GOAL OF THE EXERCISE
Only lines with the word "issued" belong in the answer; copy them from the records below.

Detected change data
###

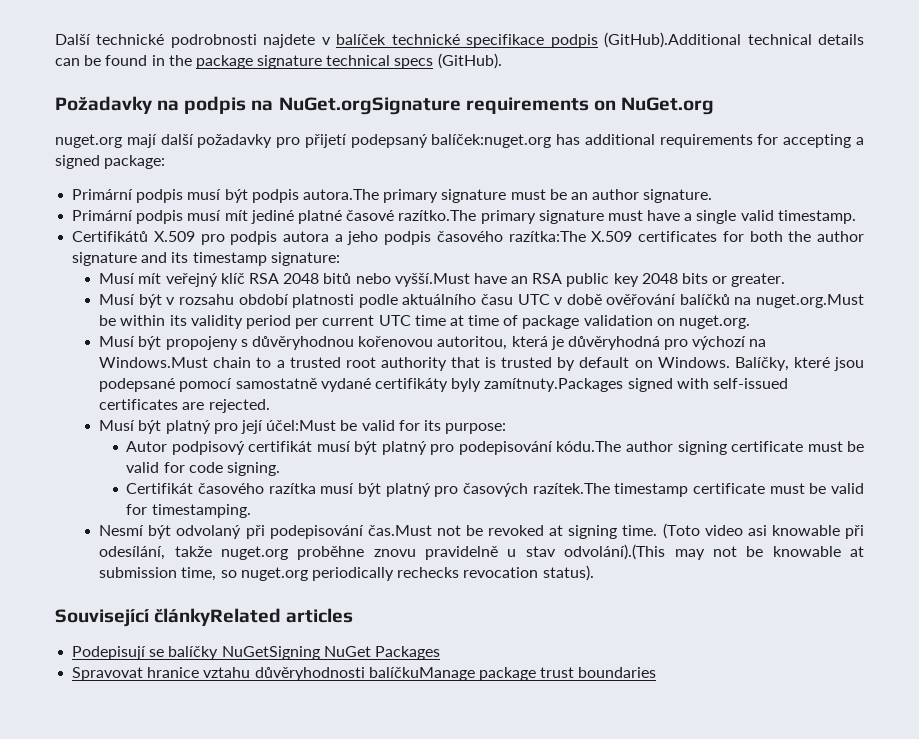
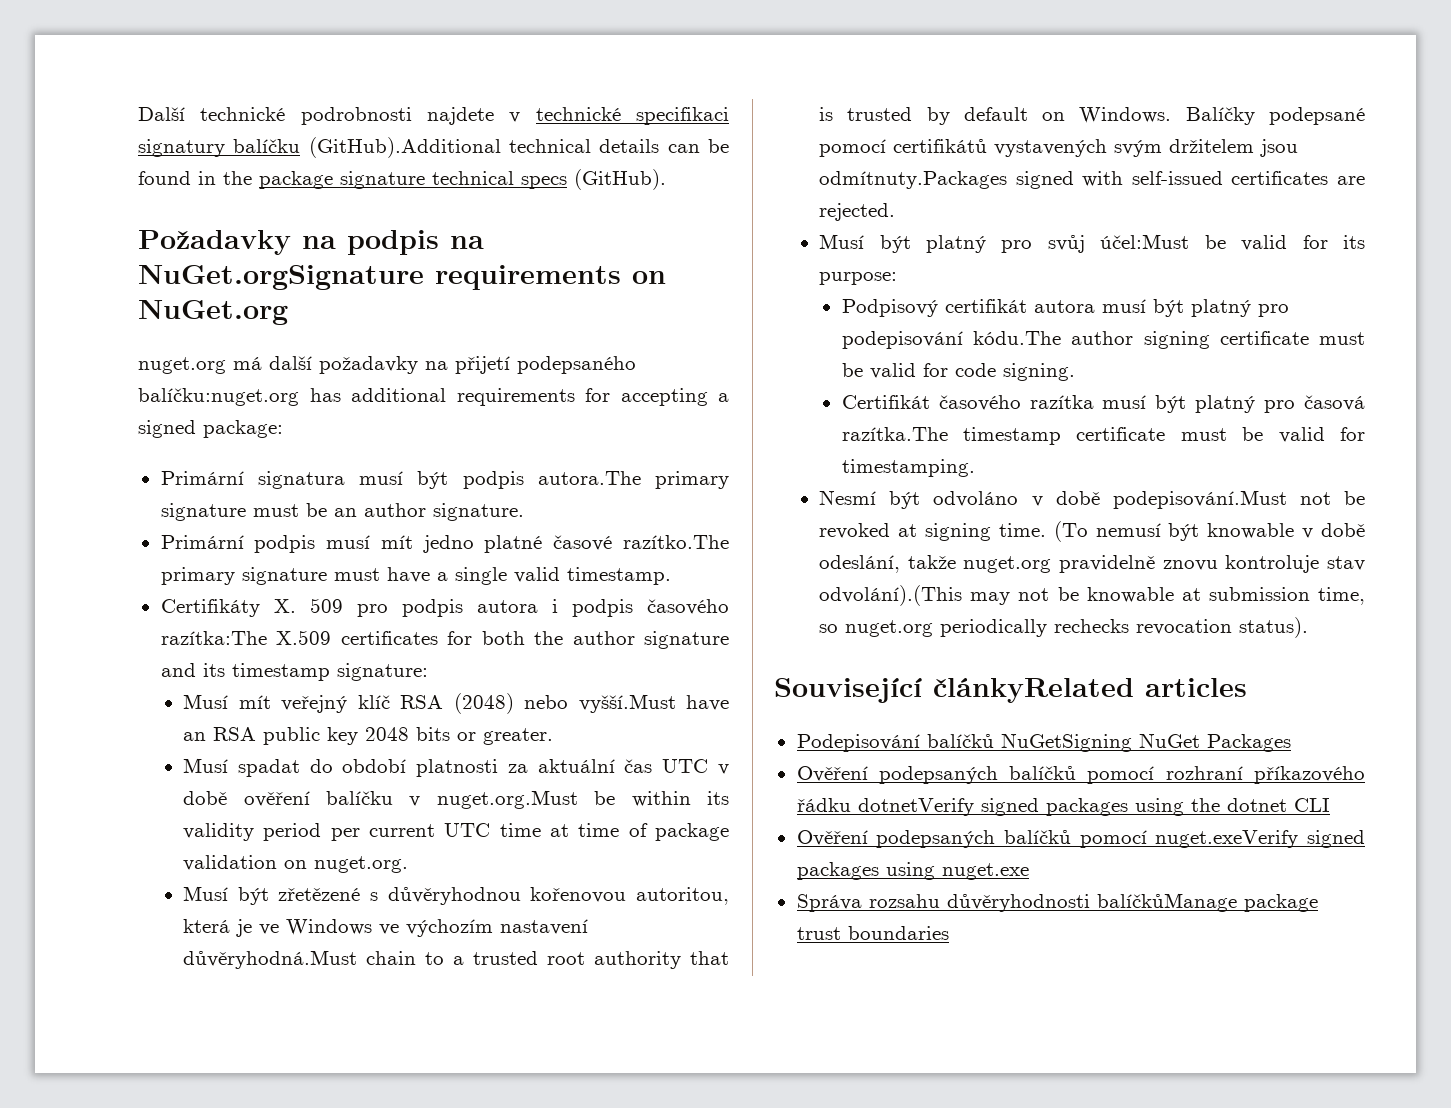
- Další technické podrobnosti najdete v balíček technické specifikace podpis (GitHub).Additional technical details can be found in the package signature technical specs (GitHub).
+ Další technické podrobnosti najdete v technické specifikaci signatury balíčku (GitHub).Additional technical details can be found in the package signature technical specs (GitHub).
- nuget.org mají další požadavky pro přijetí podepsaný balíček:nuget.org has additional requirements for accepting a signed package:
+ nuget.org má další požadavky na přijetí podepsaného balíčku:nuget.org has additional requirements for accepting a signed package:
- Primární podpis musí být podpis autora.The primary signature must be an author signature.
+ Primární signatura musí být podpis autora.The primary signature must be an author signature.
- Primární podpis musí mít jediné platné časové razítko.The primary signature must have a single valid timestamp.
+ Primární podpis musí mít jedno platné časové razítko.The primary signature must have a single valid timestamp.
- Certifikátů X.509 pro podpis autora a jeho podpis časového razítka:The X.509 certificates for both the author signature and its timestamp signature:
+ Certifikáty X. 509 pro podpis autora i podpis časového razítka:The X.509 certificates for both the author signature and its timestamp signature:
- Musí mít veřejný klíč RSA 2048 bitů nebo vyšší.Must have an RSA public key 2048 bits or greater.
+ Musí mít veřejný klíč RSA (2048) nebo vyšší.Must have an RSA public key 2048 bits or greater.
- Musí být v rozsahu období platnosti podle aktuálního času UTC v době ověřování balíčků na nuget.org.Must be within its validity period per current UTC time at time of package validation on nuget.org.
+ Musí spadat do období platnosti za aktuální čas UTC v době ověření balíčku v nuget.org.Must be within its validity period per current UTC time at time of package validation on nuget.org.
- Musí být propojeny s důvěryhodnou kořenovou autoritou, která je důvěryhodná pro výchozí na Windows.Must chain to a trusted root authority that is trusted by default on Windows.
+ Musí být zřetězené s důvěryhodnou kořenovou autoritou, která je ve Windows ve výchozím nastavení důvěryhodná.Must chain to a trusted root authority that is trusted by default on Windows.
- Balíčky, které jsou podepsané pomocí samostatně vydané certifikáty byly zamítnuty.Packages signed with self-issued certificates are rejected.
+ Balíčky podepsané pomocí certifikátů vystavených svým držitelem jsou odmítnuty.Packages signed with self-issued certificates are rejected.
- Musí být platný pro její účel:Must be valid for its purpose:
+ Musí být platný pro svůj účel:Must be valid for its purpose:
- Autor podpisový certifikát musí být platný pro podepisování kódu.The author signing certificate must be valid for code signing.
+ Podpisový certifikát autora musí být platný pro podepisování kódu.The author signing certificate must be valid for code signing.
- Certifikát časového razítka musí být platný pro časových razítek.The timestamp certificate must be valid for timestamping.
+ Certifikát časového razítka musí být platný pro časová razítka.The timestamp certificate must be valid for timestamping.
- Nesmí být odvolaný při podepisování čas.Must not be revoked at signing time.
+ Nesmí být odvoláno v době podepisování.Must not be revoked at signing time.
- (Toto video asi knowable při odesílání, takže nuget.org proběhne znovu pravidelně u stav odvolání).(This may not be knowable at submission time, so nuget.org periodically rechecks revocation status).
+ (To nemusí být knowable v době odeslání, takže nuget.org pravidelně znovu kontroluje stav odvolání).(This may not be knowable at submission time, so nuget.org periodically rechecks revocation status).
- Podepisují se balíčky NuGetSigning NuGet Packages
+ Podepisování balíčků NuGetSigning NuGet Packages
- Spravovat hranice vztahu důvěryhodnosti balíčkuManage package trust boundaries
+ Ověření podepsaných balíčků pomocí rozhraní příkazového řádku dotnetVerify signed packages using the dotnet CLI
+ Ověření podepsaných balíčků pomocí nuget.exeVerify signed packages using nuget.exe
+ Správa rozsahu důvěryhodnosti balíčkůManage package trust boundaries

###

TASK OUTPUT
- Balíčky, které jsou podepsané pomocí samostatně vydané certifikáty byly zamítnuty.Packages signed with self-issued certificates are rejected.
+ Balíčky podepsané pomocí certifikátů vystavených svým držitelem jsou odmítnuty.Packages signed with self-issued certificates are rejected.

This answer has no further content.